In The State of Water: Our Most Valuable Resource, Guggenheim award-winning photographer Brad Temkin continues his long-standing attention to our relationship with nature—how we appreciate and accommodate it, and how it accommodates us. Temkin’s pictures celebrate ideas in water and wastewater engineering design, showing the inventiveness in architecture and infrastructure necessary to meet our needs and to accommodate nature.
Temkin’s photographs document and reveal beauty in all states of water from sludge to pure; and advocates for our need to conserve and reclaim our most valuable and essential resource on Earth.
This bilingual exhibition (English/Spanish) is rich in STEAM information. Curious visitors of all ages will learn about the complexity of water purification and its immense importance in our day-to-day lives.
Aliento a Tequila | The Spirit of Tequila
August 30, 2025 – October 19, 2025
Aliento a Tequila (or The Spirit of Tequila) explores and celebrates the landscape, culture, and traditions that gave birth to tequila, Mexico’s mestizo national drink. The exhibit includes series of the original distilleries that literally founded the industry, as well as several artisanal tequileras committed to the ancestral ways of tequila-making, from harvest to bottle.

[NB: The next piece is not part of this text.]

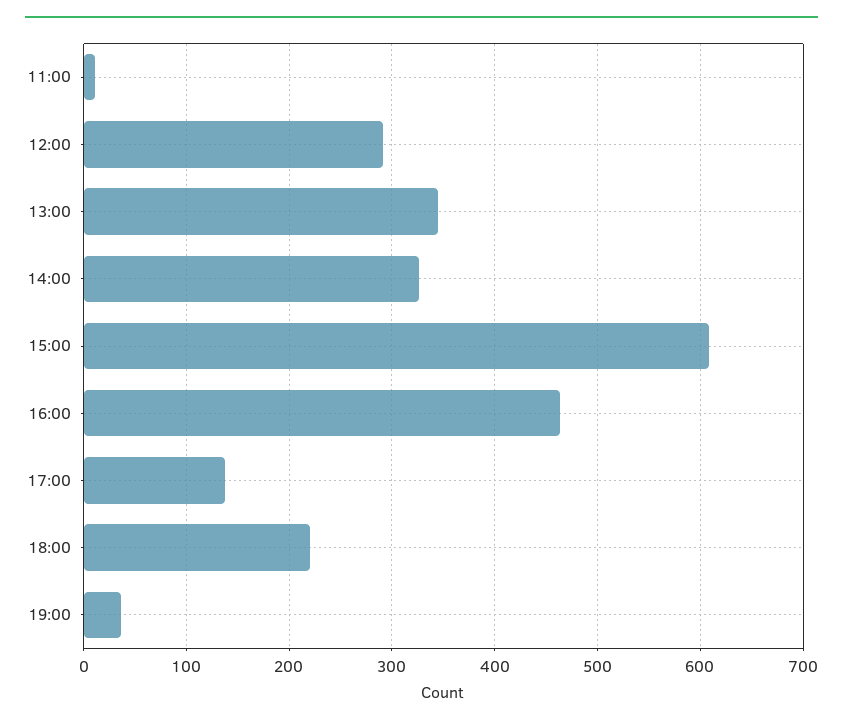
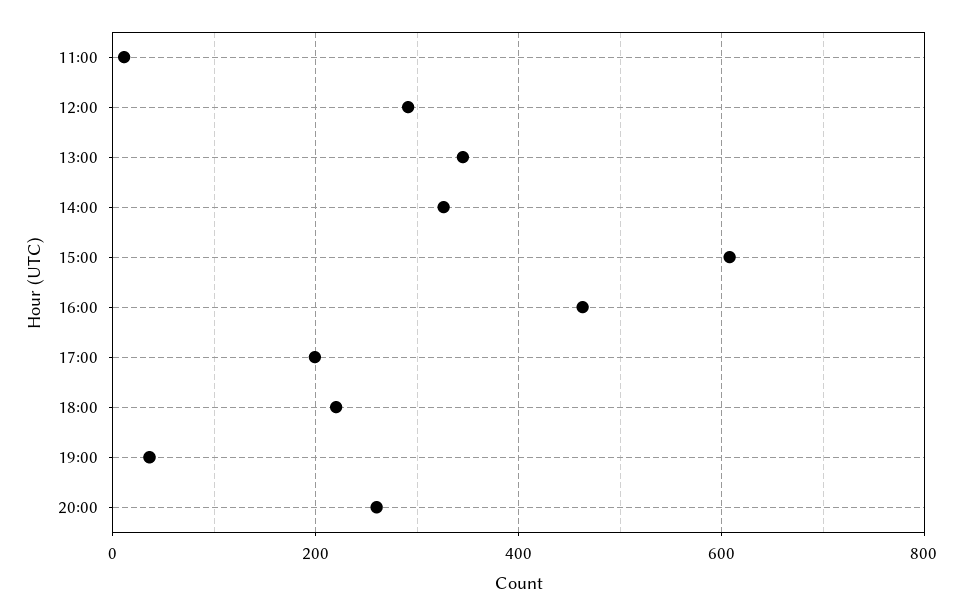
17:00: 140 -> 200
20:00: none -> 260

Agave dates back to the Aztec civilization as an important crop in Mexico. Since the 1600s, the people of western Mexico have cultivated blue agave from the red volcanic soil that blankets the region, to make what we know as tequila. Photographer Joel Salcido traveled across the state of Jalisco capturing images of distilleries and artisanal tequileras, including blue agave fields at sunset, the agave’s pineapple-like centers (piñas), elegantly shadowed barrel rooms (añejos), and, of course, the agave farmers themselves. Salcido’s photographs reveal not only the tequila making process but also the region’s traditions of culture and religion.